**What the task asks**.
The task calls for every line of the data to be retyped exactly.

**Source data**.
***
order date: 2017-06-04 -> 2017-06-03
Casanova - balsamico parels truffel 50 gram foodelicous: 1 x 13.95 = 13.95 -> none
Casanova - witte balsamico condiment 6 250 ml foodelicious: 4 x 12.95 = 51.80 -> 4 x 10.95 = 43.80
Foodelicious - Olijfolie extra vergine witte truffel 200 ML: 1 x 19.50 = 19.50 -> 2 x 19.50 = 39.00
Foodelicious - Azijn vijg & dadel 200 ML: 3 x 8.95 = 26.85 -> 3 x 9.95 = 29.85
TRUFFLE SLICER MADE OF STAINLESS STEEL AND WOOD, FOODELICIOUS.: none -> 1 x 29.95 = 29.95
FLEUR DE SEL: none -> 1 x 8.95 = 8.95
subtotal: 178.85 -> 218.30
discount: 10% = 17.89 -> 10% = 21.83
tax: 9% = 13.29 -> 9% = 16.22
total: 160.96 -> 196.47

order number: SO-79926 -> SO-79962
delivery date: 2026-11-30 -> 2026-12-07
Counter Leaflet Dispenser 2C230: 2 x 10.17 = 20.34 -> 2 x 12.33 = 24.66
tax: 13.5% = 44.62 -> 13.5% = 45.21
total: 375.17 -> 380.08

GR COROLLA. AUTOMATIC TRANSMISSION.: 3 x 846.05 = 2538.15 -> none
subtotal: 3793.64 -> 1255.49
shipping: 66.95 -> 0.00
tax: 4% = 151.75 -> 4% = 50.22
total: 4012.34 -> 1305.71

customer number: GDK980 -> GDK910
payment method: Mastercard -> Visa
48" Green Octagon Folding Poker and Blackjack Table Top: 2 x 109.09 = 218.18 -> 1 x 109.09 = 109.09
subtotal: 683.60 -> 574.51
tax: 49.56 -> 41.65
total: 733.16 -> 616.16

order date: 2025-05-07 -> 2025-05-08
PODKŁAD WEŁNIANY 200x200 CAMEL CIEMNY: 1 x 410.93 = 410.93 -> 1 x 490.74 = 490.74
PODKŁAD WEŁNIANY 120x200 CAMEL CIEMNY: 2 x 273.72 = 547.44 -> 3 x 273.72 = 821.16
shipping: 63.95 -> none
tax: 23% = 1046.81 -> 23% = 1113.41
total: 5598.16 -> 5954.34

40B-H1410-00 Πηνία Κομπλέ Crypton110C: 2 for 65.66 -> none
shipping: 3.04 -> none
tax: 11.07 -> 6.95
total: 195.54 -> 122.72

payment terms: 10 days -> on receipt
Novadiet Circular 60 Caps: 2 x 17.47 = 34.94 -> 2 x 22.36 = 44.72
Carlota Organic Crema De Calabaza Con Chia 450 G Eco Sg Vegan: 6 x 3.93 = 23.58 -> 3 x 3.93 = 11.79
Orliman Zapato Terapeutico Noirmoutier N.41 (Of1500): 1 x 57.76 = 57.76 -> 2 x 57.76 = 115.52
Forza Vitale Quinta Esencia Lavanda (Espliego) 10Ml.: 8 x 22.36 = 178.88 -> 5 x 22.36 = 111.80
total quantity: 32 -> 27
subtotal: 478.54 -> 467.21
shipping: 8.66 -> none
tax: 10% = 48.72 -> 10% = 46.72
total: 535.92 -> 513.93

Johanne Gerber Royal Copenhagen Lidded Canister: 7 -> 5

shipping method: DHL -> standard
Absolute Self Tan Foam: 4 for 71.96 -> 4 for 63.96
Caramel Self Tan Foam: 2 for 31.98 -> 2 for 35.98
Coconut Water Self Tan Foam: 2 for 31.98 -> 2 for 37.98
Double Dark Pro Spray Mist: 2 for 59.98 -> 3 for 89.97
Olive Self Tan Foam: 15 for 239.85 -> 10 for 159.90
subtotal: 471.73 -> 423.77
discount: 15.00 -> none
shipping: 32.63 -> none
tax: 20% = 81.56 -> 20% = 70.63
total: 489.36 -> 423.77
***
**Result of the task**.
order date: 2017-06-04 -> 2017-06-03
Casanova - balsamico parels truffel 50 gram foodelicous: 1 x 13.95 = 13.95 -> none
Casanova - witte balsamico condiment 6 250 ml foodelicious: 4 x 12.95 = 51.80 -> 4 x 10.95 = 43.80
Foodelicious - Olijfolie extra vergine witte truffel 200 ML: 1 x 19.50 = 19.50 -> 2 x 19.50 = 39.00
Foodelicious - Azijn vijg & dadel 200 ML: 3 x 8.95 = 26.85 -> 3 x 9.95 = 29.85
TRUFFLE SLICER MADE OF STAINLESS STEEL AND WOOD, FOODELICIOUS.: none -> 1 x 29.95 = 29.95
FLEUR DE SEL: none -> 1 x 8.95 = 8.95
subtotal: 178.85 -> 218.30
discount: 10% = 17.89 -> 10% = 21.83
tax: 9% = 13.29 -> 9% = 16.22
total: 160.96 -> 196.47

order number: SO-79926 -> SO-79962
delivery date: 2026-11-30 -> 2026-12-07
Counter Leaflet Dispenser 2C230: 2 x 10.17 = 20.34 -> 2 x 12.33 = 24.66
tax: 13.5% = 44.62 -> 13.5% = 45.21
total: 375.17 -> 380.08

GR COROLLA. AUTOMATIC TRANSMISSION.: 3 x 846.05 = 2538.15 -> none
subtotal: 3793.64 -> 1255.49
shipping: 66.95 -> 0.00
tax: 4% = 151.75 -> 4% = 50.22
total: 4012.34 -> 1305.71

customer number: GDK980 -> GDK910
payment method: Mastercard -> Visa
48" Green Octagon Folding Poker and Blackjack Table Top: 2 x 109.09 = 218.18 -> 1 x 109.09 = 109.09
subtotal: 683.60 -> 574.51
tax: 49.56 -> 41.65
total: 733.16 -> 616.16

order date: 2025-05-07 -> 2025-05-08
PODKŁAD WEŁNIANY 200x200 CAMEL CIEMNY: 1 x 410.93 = 410.93 -> 1 x 490.74 = 490.74
PODKŁAD WEŁNIANY 120x200 CAMEL CIEMNY: 2 x 273.72 = 547.44 -> 3 x 273.72 = 821.16
shipping: 63.95 -> none
tax: 23% = 1046.81 -> 23% = 1113.41
total: 5598.16 -> 5954.34

40B-H1410-00 Πηνία Κομπλέ Crypton110C: 2 for 65.66 -> none
shipping: 3.04 -> none
tax: 11.07 -> 6.95
total: 195.54 -> 122.72

payment terms: 10 days -> on receipt
Novadiet Circular 60 Caps: 2 x 17.47 = 34.94 -> 2 x 22.36 = 44.72
Carlota Organic Crema De Calabaza Con Chia 450 G Eco Sg Vegan: 6 x 3.93 = 23.58 -> 3 x 3.93 = 11.79
Orliman Zapato Terapeutico Noirmoutier N.41 (Of1500): 1 x 57.76 = 57.76 -> 2 x 57.76 = 115.52
Forza Vitale Quinta Esencia Lavanda (Espliego) 10Ml.: 8 x 22.36 = 178.88 -> 5 x 22.36 = 111.80
total quantity: 32 -> 27
subtotal: 478.54 -> 467.21
shipping: 8.66 -> none
tax: 10% = 48.72 -> 10% = 46.72
total: 535.92 -> 513.93

Johanne Gerber Royal Copenhagen Lidded Canister: 7 -> 5

shipping method: DHL -> standard
Absolute Self Tan Foam: 4 for 71.96 -> 4 for 63.96
Caramel Self Tan Foam: 2 for 31.98 -> 2 for 35.98
Coconut Water Self Tan Foam: 2 for 31.98 -> 2 for 37.98
Double Dark Pro Spray Mist: 2 for 59.98 -> 3 for 89.97
Olive Self Tan Foam: 15 for 239.85 -> 10 for 159.90
subtotal: 471.73 -> 423.77
discount: 15.00 -> none
shipping: 32.63 -> none
tax: 20% = 81.56 -> 20% = 70.63
total: 489.36 -> 423.77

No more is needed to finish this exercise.